Activity
Pictures excluded, please transcribe exactly the lines from the one with "introducing @ngrx/effects effects" through the end of the records below, and nothing more.

-------

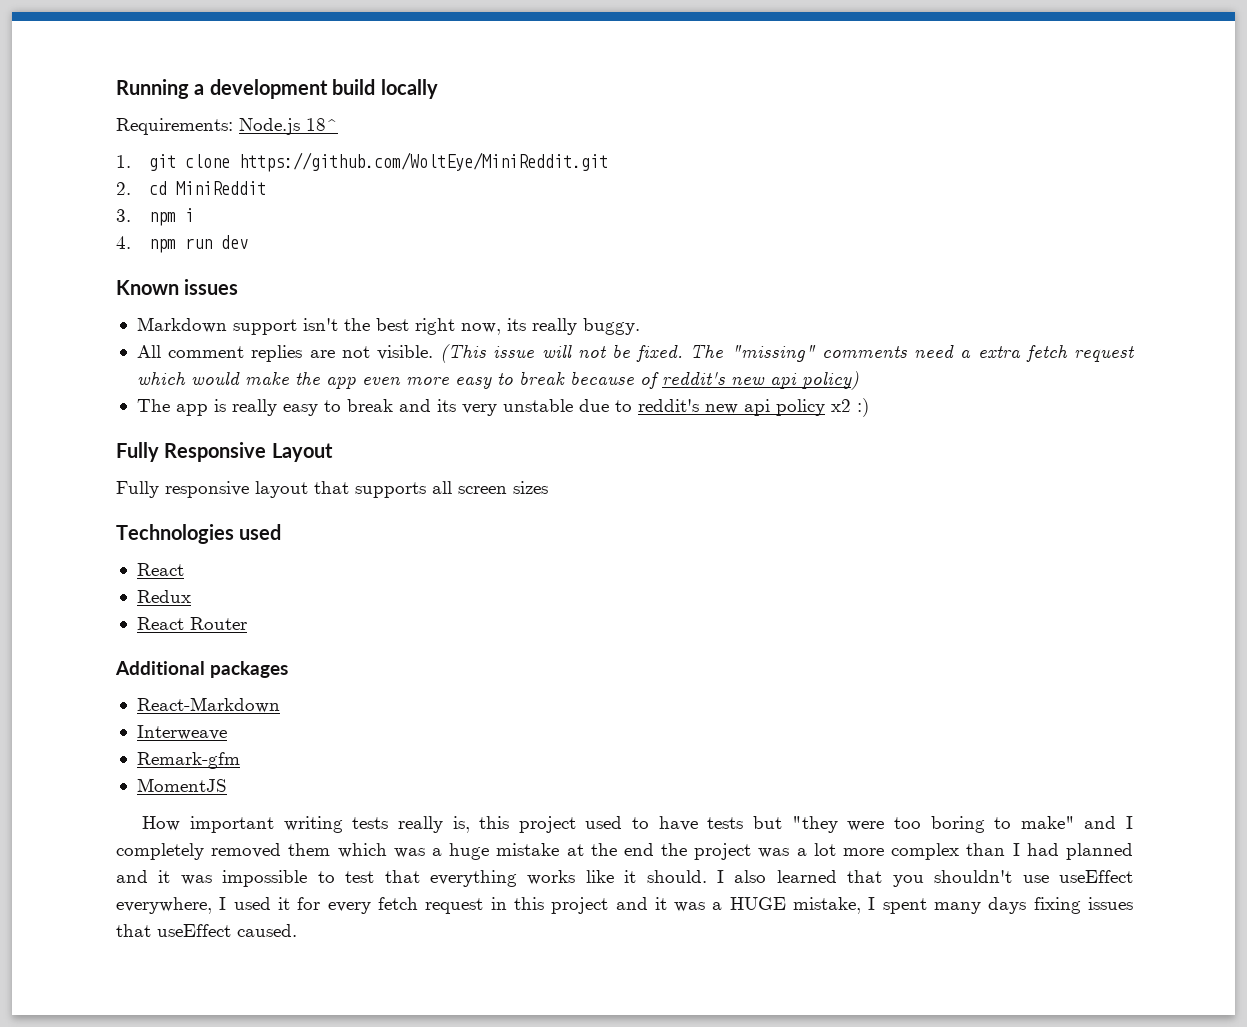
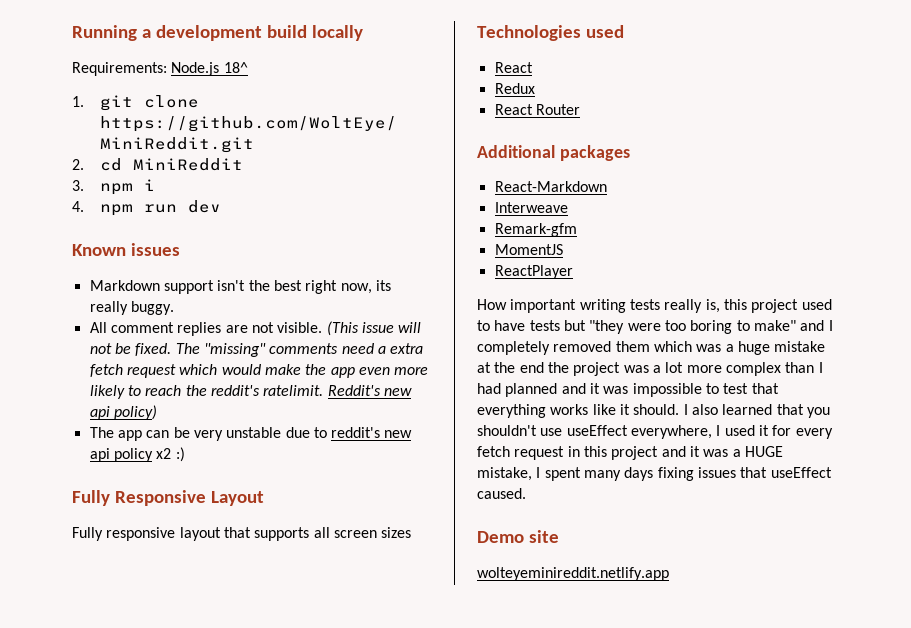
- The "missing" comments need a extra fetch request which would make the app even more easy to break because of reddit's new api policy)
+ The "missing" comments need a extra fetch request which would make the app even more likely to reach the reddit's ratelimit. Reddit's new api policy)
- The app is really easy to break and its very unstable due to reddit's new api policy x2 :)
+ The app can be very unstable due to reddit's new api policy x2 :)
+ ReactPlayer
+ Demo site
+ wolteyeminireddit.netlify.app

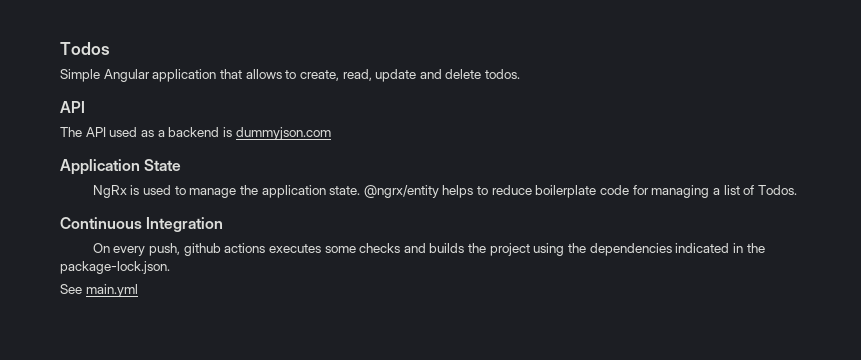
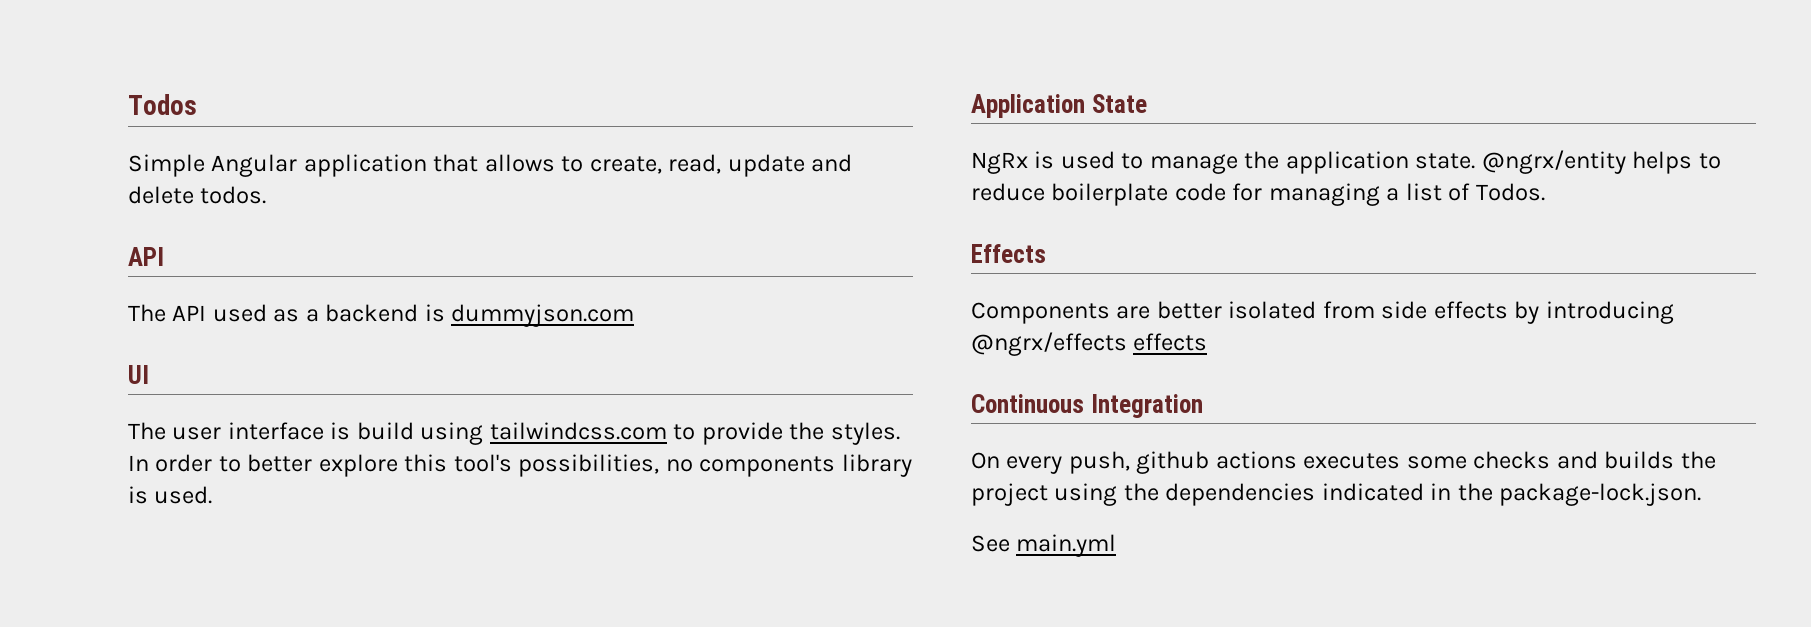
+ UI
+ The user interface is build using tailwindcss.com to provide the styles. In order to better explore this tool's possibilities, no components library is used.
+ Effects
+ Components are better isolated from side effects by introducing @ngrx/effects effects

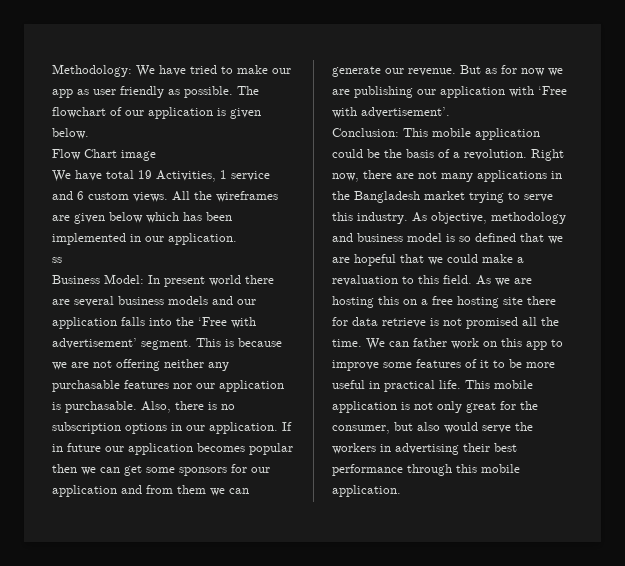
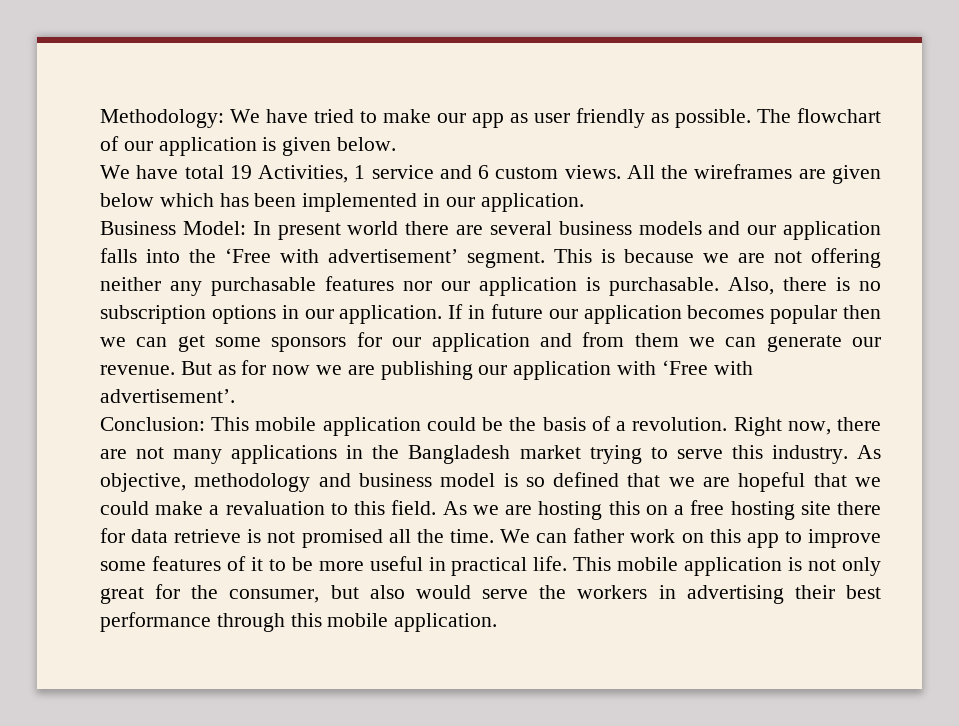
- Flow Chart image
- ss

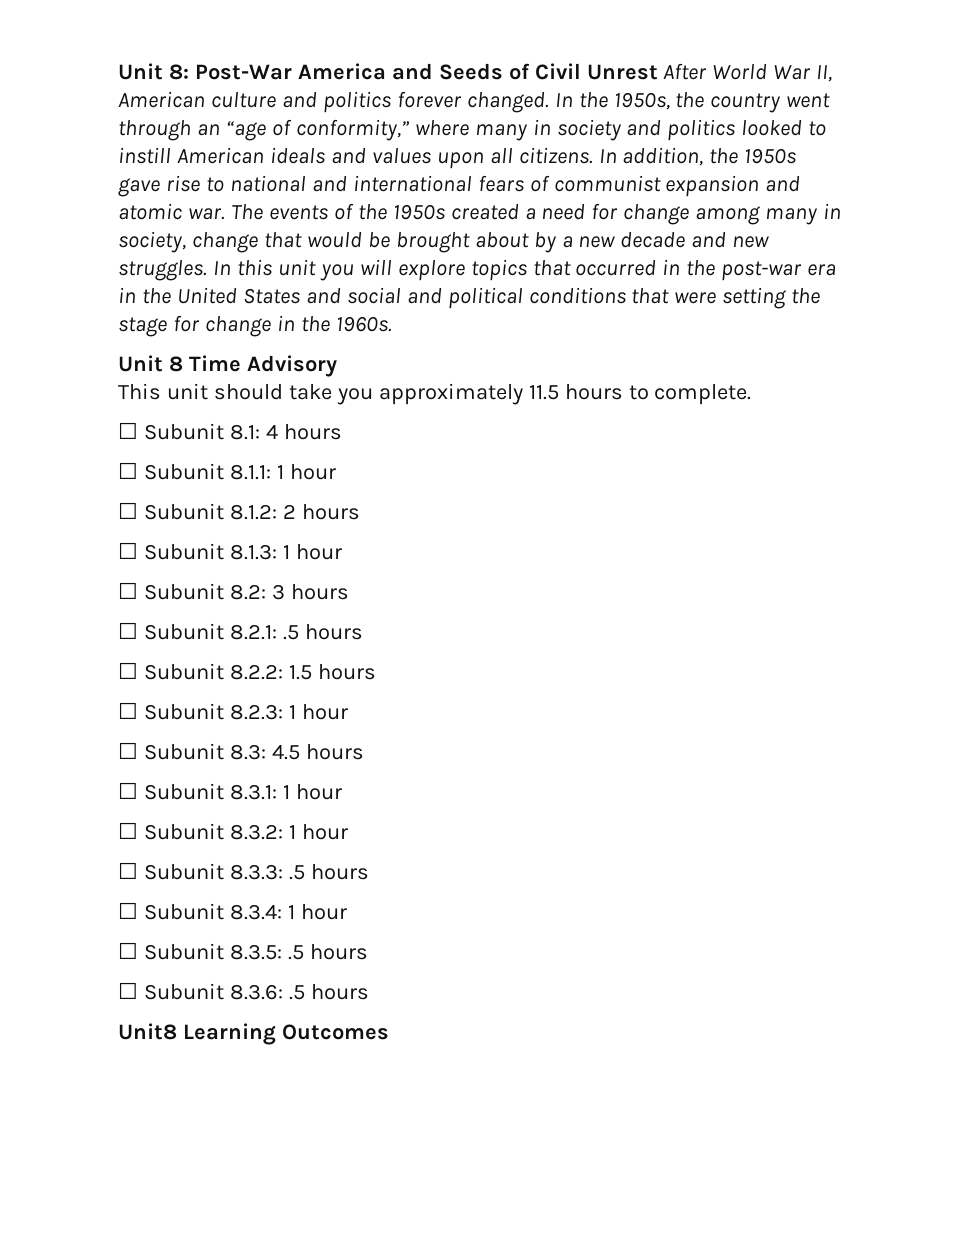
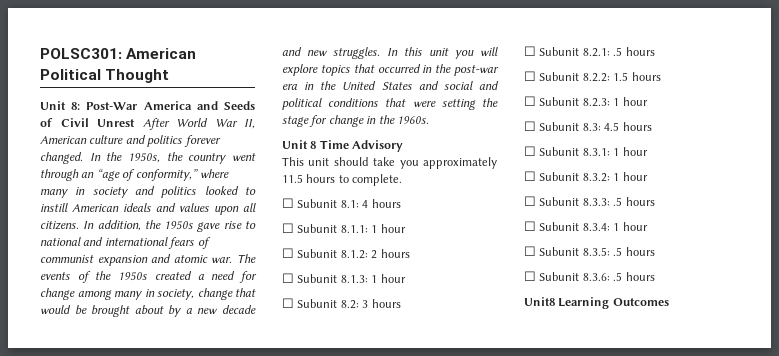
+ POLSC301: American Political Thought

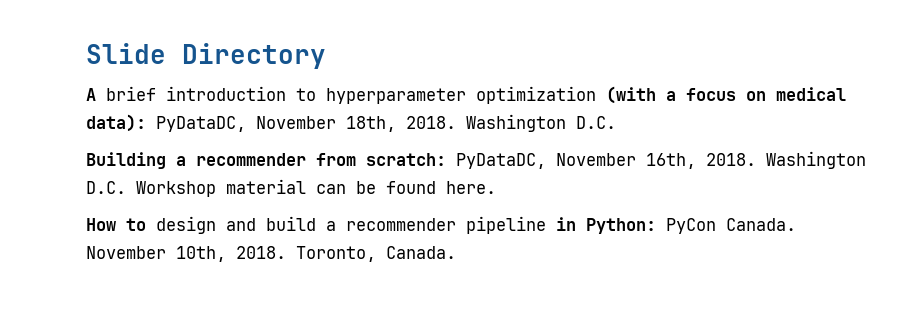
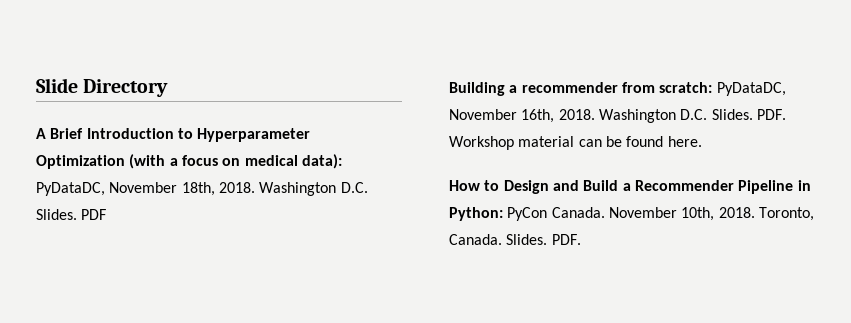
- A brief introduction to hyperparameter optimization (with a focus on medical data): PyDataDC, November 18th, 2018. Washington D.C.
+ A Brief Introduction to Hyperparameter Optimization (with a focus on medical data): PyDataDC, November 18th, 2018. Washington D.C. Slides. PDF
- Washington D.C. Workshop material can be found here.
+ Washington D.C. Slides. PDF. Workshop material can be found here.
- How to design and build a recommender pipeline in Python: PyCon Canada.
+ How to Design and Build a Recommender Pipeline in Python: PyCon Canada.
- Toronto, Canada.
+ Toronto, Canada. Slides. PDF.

-------

Solution
+ Components are better isolated from side effects by introducing @ngrx/effects effects

- Flow Chart image
- ss

+ POLSC301: American Political Thought

- A brief introduction to hyperparameter optimization (with a focus on medical data): PyDataDC, November 18th, 2018. Washington D.C.
+ A Brief Introduction to Hyperparameter Optimization (with a focus on medical data): PyDataDC, November 18th, 2018. Washington D.C. Slides. PDF
- Washington D.C. Workshop material can be found here.
+ Washington D.C. Slides. PDF. Workshop material can be found here.
- How to design and build a recommender pipeline in Python: PyCon Canada.
+ How to Design and Build a Recommender Pipeline in Python: PyCon Canada.
- Toronto, Canada.
+ Toronto, Canada. Slides. PDF.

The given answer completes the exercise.